(Front-end code edit data)
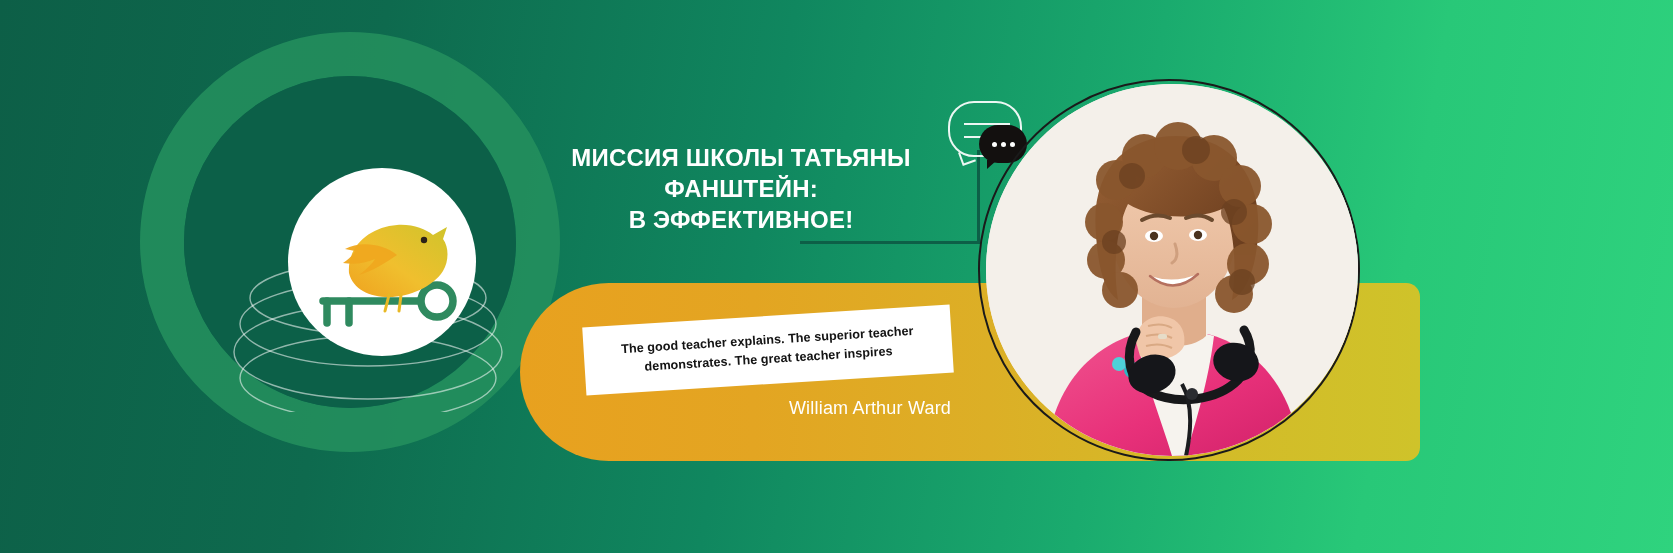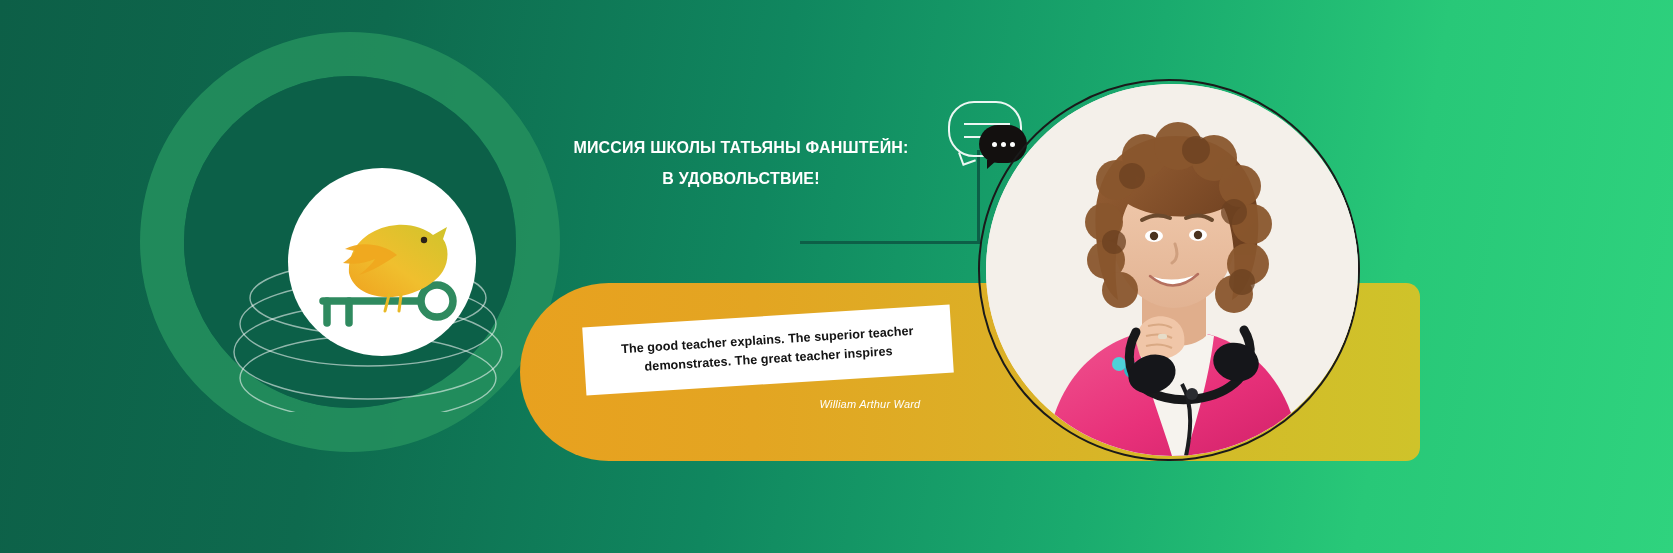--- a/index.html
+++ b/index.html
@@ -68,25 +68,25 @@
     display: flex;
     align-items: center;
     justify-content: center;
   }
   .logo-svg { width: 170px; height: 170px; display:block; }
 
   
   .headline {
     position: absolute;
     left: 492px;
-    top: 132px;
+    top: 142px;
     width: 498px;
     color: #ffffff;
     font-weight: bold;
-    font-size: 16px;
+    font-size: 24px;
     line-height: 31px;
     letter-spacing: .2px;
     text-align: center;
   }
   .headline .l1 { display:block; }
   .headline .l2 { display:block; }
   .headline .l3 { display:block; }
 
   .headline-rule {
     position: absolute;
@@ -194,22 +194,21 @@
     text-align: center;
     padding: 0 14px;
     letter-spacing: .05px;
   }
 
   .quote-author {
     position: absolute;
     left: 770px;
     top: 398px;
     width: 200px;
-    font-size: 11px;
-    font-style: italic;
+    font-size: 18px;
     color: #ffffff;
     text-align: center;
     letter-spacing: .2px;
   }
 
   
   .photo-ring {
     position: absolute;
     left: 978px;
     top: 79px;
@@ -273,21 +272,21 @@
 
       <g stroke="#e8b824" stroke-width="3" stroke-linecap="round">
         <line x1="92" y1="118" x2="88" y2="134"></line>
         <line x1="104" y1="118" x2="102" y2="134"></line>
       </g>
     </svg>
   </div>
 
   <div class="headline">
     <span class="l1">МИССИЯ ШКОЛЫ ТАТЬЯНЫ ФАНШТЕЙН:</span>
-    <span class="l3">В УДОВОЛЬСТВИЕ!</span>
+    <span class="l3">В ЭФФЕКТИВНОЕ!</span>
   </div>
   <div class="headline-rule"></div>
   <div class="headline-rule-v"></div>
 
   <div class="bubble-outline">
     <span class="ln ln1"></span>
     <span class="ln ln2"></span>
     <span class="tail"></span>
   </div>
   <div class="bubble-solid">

▸ **ASSIGNMENT**:
Copy each line above exactly. Images do not belong in the copy.

▸ **THE COMPLETED TASK**:
--- a/index.html
+++ b/index.html
@@ -68,25 +68,25 @@
     display: flex;
     align-items: center;
     justify-content: center;
   }
   .logo-svg { width: 170px; height: 170px; display:block; }
 
   
   .headline {
     position: absolute;
     left: 492px;
-    top: 132px;
+    top: 142px;
     width: 498px;
     color: #ffffff;
     font-weight: bold;
-    font-size: 16px;
+    font-size: 24px;
     line-height: 31px;
     letter-spacing: .2px;
     text-align: center;
   }
   .headline .l1 { display:block; }
   .headline .l2 { display:block; }
   .headline .l3 { display:block; }
 
   .headline-rule {
     position: absolute;
@@ -194,22 +194,21 @@
     text-align: center;
     padding: 0 14px;
     letter-spacing: .05px;
   }
 
   .quote-author {
     position: absolute;
     left: 770px;
     top: 398px;
     width: 200px;
-    font-size: 11px;
-    font-style: italic;
+    font-size: 18px;
     color: #ffffff;
     text-align: center;
     letter-spacing: .2px;
   }
 
   
   .photo-ring {
     position: absolute;
     left: 978px;
     top: 79px;
@@ -273,21 +272,21 @@
 
       <g stroke="#e8b824" stroke-width="3" stroke-linecap="round">
         <line x1="92" y1="118" x2="88" y2="134"></line>
         <line x1="104" y1="118" x2="102" y2="134"></line>
       </g>
     </svg>
   </div>
 
   <div class="headline">
     <span class="l1">МИССИЯ ШКОЛЫ ТАТЬЯНЫ ФАНШТЕЙН:</span>
-    <span class="l3">В УДОВОЛЬСТВИЕ!</span>
+    <span class="l3">В ЭФФЕКТИВНОЕ!</span>
   </div>
   <div class="headline-rule"></div>
   <div class="headline-rule-v"></div>
 
   <div class="bubble-outline">
     <span class="ln ln1"></span>
     <span class="ln ln2"></span>
     <span class="tail"></span>
   </div>
   <div class="bubble-solid">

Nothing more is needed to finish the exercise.